Ma di cosa si era ammalata Lizzie Siddal? I medici avanzarono varie ipotesi: dalla tisi alla deviazione della spina dorsale, senza giungere mai a una diagnosi certa.

L’unica evidenza era che quando Rossetti si allontanava per correre dietro qualche gonnella, Lizzie veniva colta da crisi che la destabilizzavano gravemente. Il recupero delle forze poteva avvenire con una rapidità sorprendente se l’artista tornava al suo fianco dopo aver rinunciato all’ennesimo tradimento. Per sopportare i malesseri e il dolore, Lizzie aveva iniziato ad assumere forti dosi di laudano, dal quale sviluppò una irrisolvibile dipendenza.  
È presumibile che nel 1854, proprio durante una permanenza a Hastings, località climaticamente adatta a una convalescenza, Rossetti avesse chiesto a Lizzie di sposarlo, ma non vi fu alcuna pianificazione delle nozze, dovendo l’artista osservare il lutto per la morte del padre. Se da una parte la famiglia Rossetti osteggiava il matrimonio, Ruskin, divenuto un forte supporto affettivo e materiale per Lizzie, tentò più volte di convincere l’amico a concretizzare la promessa. Il comportamento di Rossetti si manteneva però sempre molto irrispettoso e altalenante: si innamorava di altre fanciulle, sperperava il denaro che sarebbe dovuto servire per sposarsi, illudeva e disilludeva Lizzie di continuo; e ad ogni fuga dell’artista corrispondeva una grave crisi emotiva e fisica della ragazza.
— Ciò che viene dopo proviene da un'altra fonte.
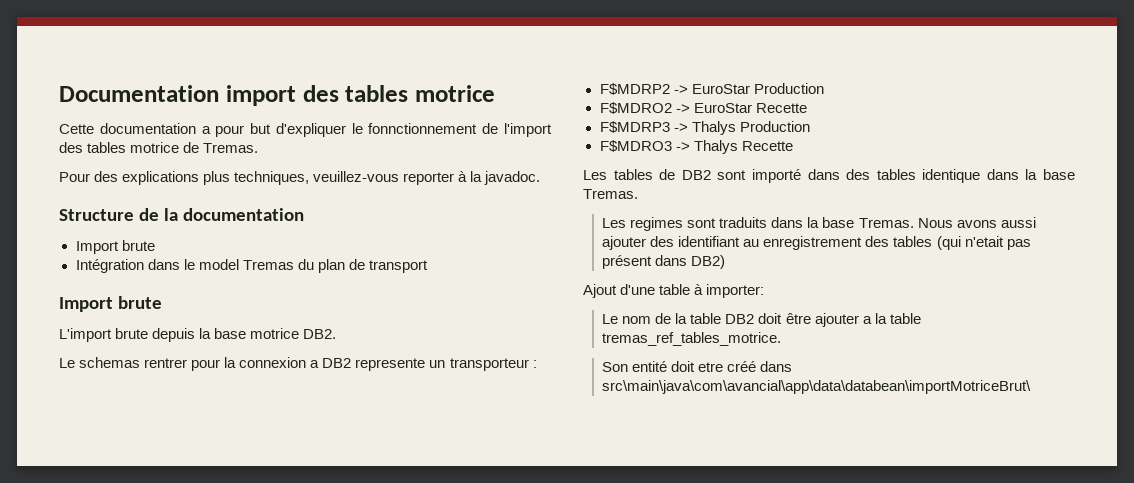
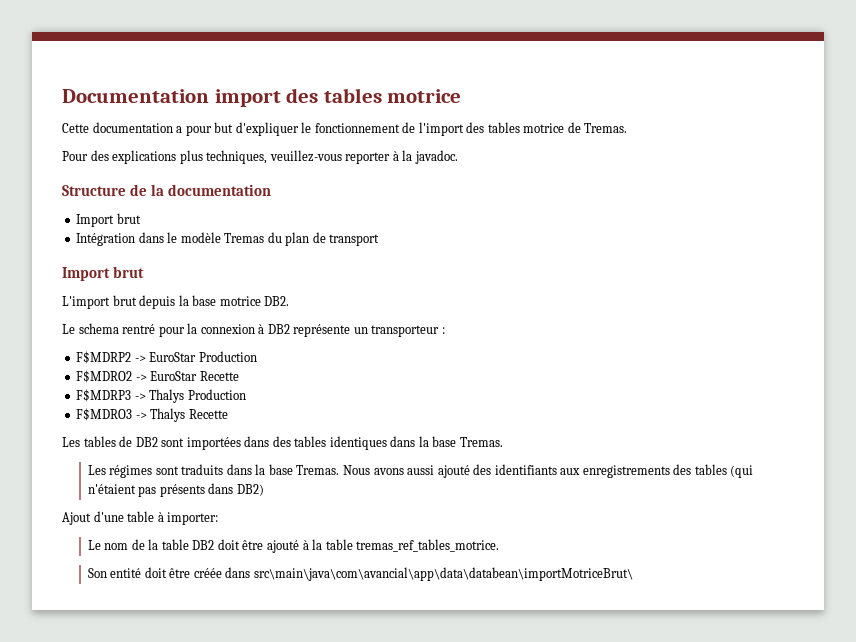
[368,123,478,134] fonnctionnement -> [314,123,400,133] fonctionnement
[121,240,155,251] brute -> [116,213,141,224] brut
[198,259,239,270] model -> [180,232,221,243] modèle
[117,296,162,309] brute -> [113,266,145,278] brut
[115,328,149,339] brute -> [112,295,137,306] brut
[79,357,188,368] schemas rentrer -> [78,323,156,334] schema rentré
[310,358,426,371] a DB2 represente -> [258,324,351,337] à DB2 représente
[751,169,801,183] importé -> [186,437,241,450] importées
[922,169,981,183] identique -> [329,436,387,450] identiques
[630,217,684,231] regimes -> [109,465,153,478] régimes
[602,236,1031,250] [602,255,653,269] ajouter des identifiant au enregistrement des tables (qui n'etait pas présent -> [437,464,754,478] [87,484,205,497] ajouté des identifiants aux enregistrements des tables (qui n'étaient pas présents
[814,313,872,327] ajouter a -> [266,540,309,553] ajouté à
[698,361,757,372] etre créé -> [169,568,222,578] être créée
Fino a quando, nel 1857, avendo definitivamente compreso l’amara realtà sulle prospettive della sua relazione, Lizzie decise di lasciare Londra e di allontanarsi da lui, con l’idea di rendersi completamente indipendente. Nel 1858, i segni concreti della malattia si fecero evidenti: la dipendenza dal laudano l’aveva resa debolissima e non era in grado né di scrivere né di dipingere. La salute di Lizzie si aggravò inesorabilmente. Rossetti, davanti alla ormai palpabile possibilità di perderla, si autoaccusò di essere stato negligente e dichiarò di volerla sposare non appena fosse stata abbastanza in forze da riuscire a raggiungere la chiesa. Lizzie, che invece aveva smesso di pensare a quel matrimonio, avrebbe solo voluto farla finita. Nonostante tutto, il 23 maggio 1860 le nozze furono celebrate in presenza dei soli testimoni, arruolati per l’occasione, e senza né amici né familiari intorno.
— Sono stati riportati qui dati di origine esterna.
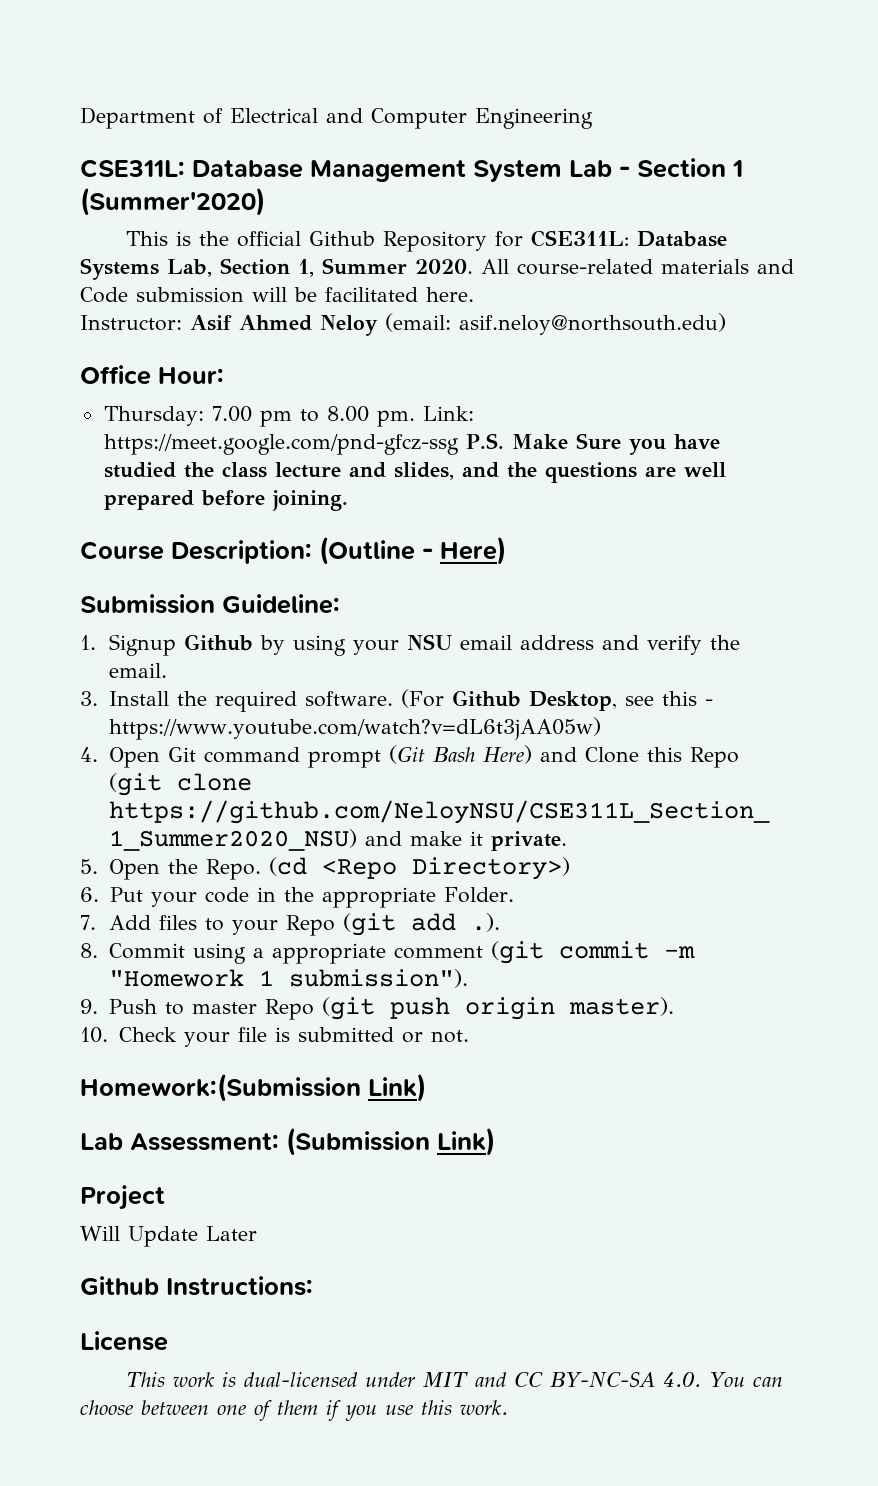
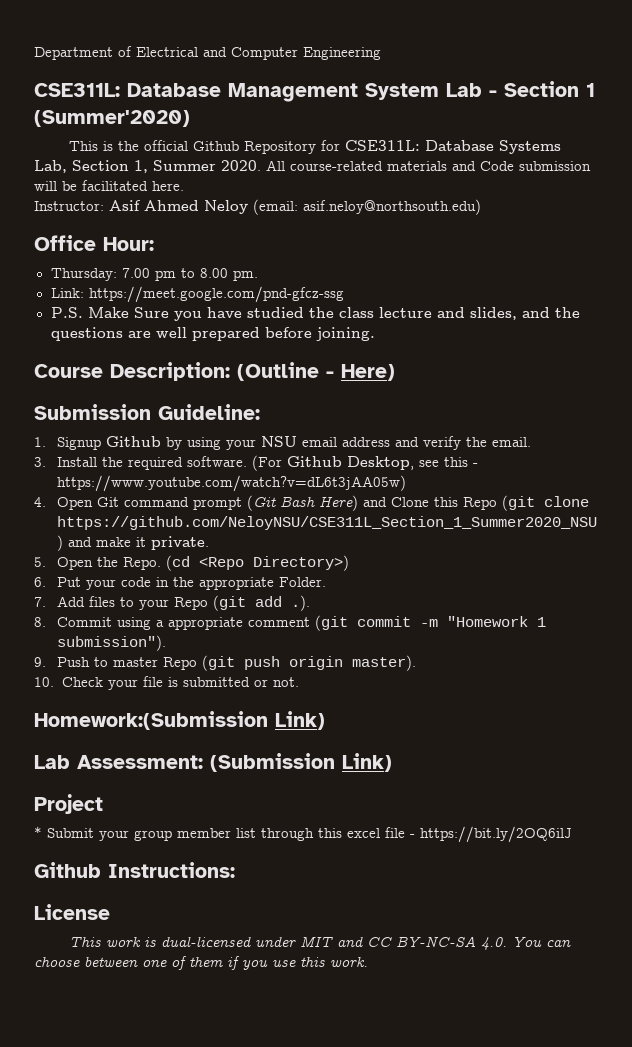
(415, 418) none -> (258, 275) //
(459, 444) none -> (344, 294) //
[80,1226,257,1247] Will Update Later -> [34,826,572,843] * Submit your group member list through this excel file - https://bit.ly/2OQ6ilJ

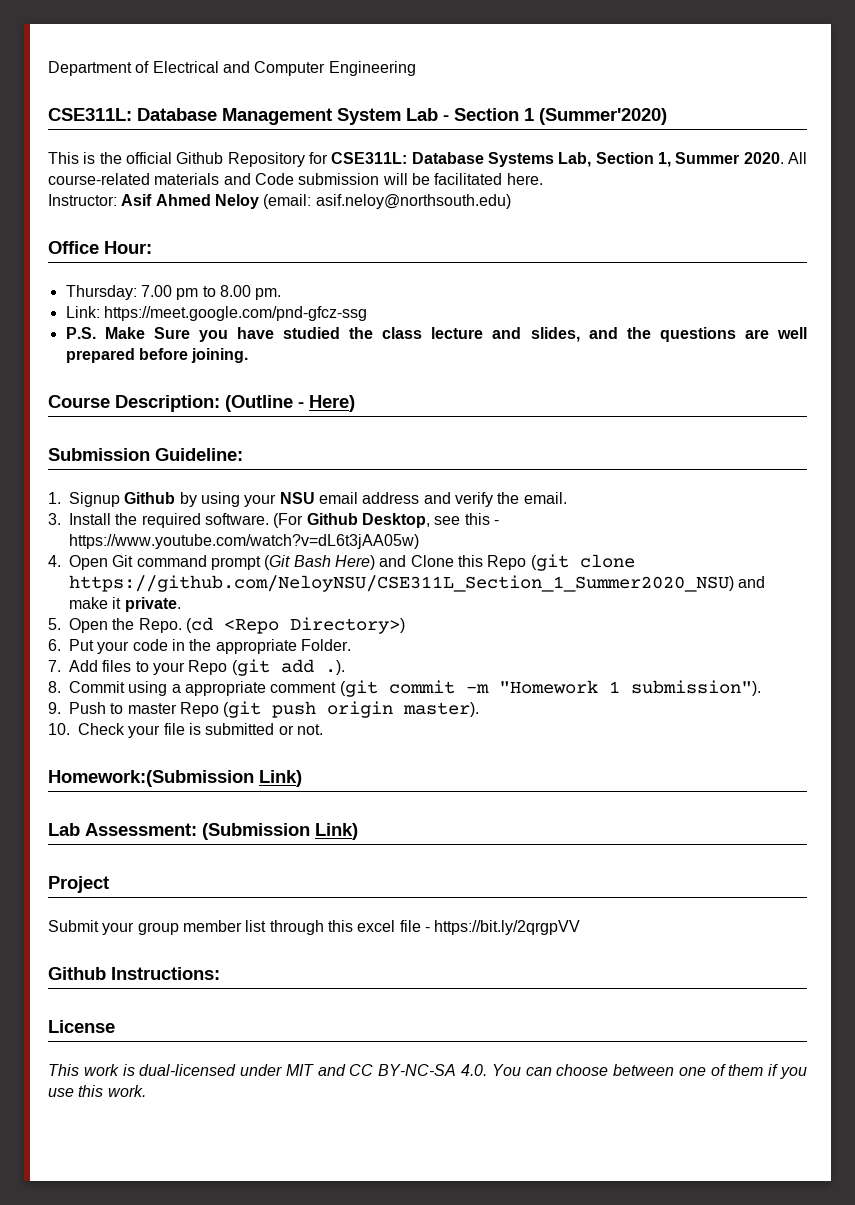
[34,826,42,838] * -> (109, 884) none
[420,826,572,843] https://bit.ly/2OQ6ilJ -> [434,920,581,935] https://bit.ly/2qrgpVV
Alla sofferenza di una vita vissuta senza pace nel cuore, tormentata da una passione, sì, corrisposta, è vero, ma a prezzo di tali e tanti tradimenti, si aggiunse il dolore per la perdita della loro prima figlia, che purtroppo, ma non del tutto inaspettatamente, nacque morta. Rossetti era terrorizzato di perdere anche la “sua” Lizzie, la quale, prostrata a causa del tragico parto, assumeva laudano in quantità sempre maggiori, aggravando la propria tossicodipendenza.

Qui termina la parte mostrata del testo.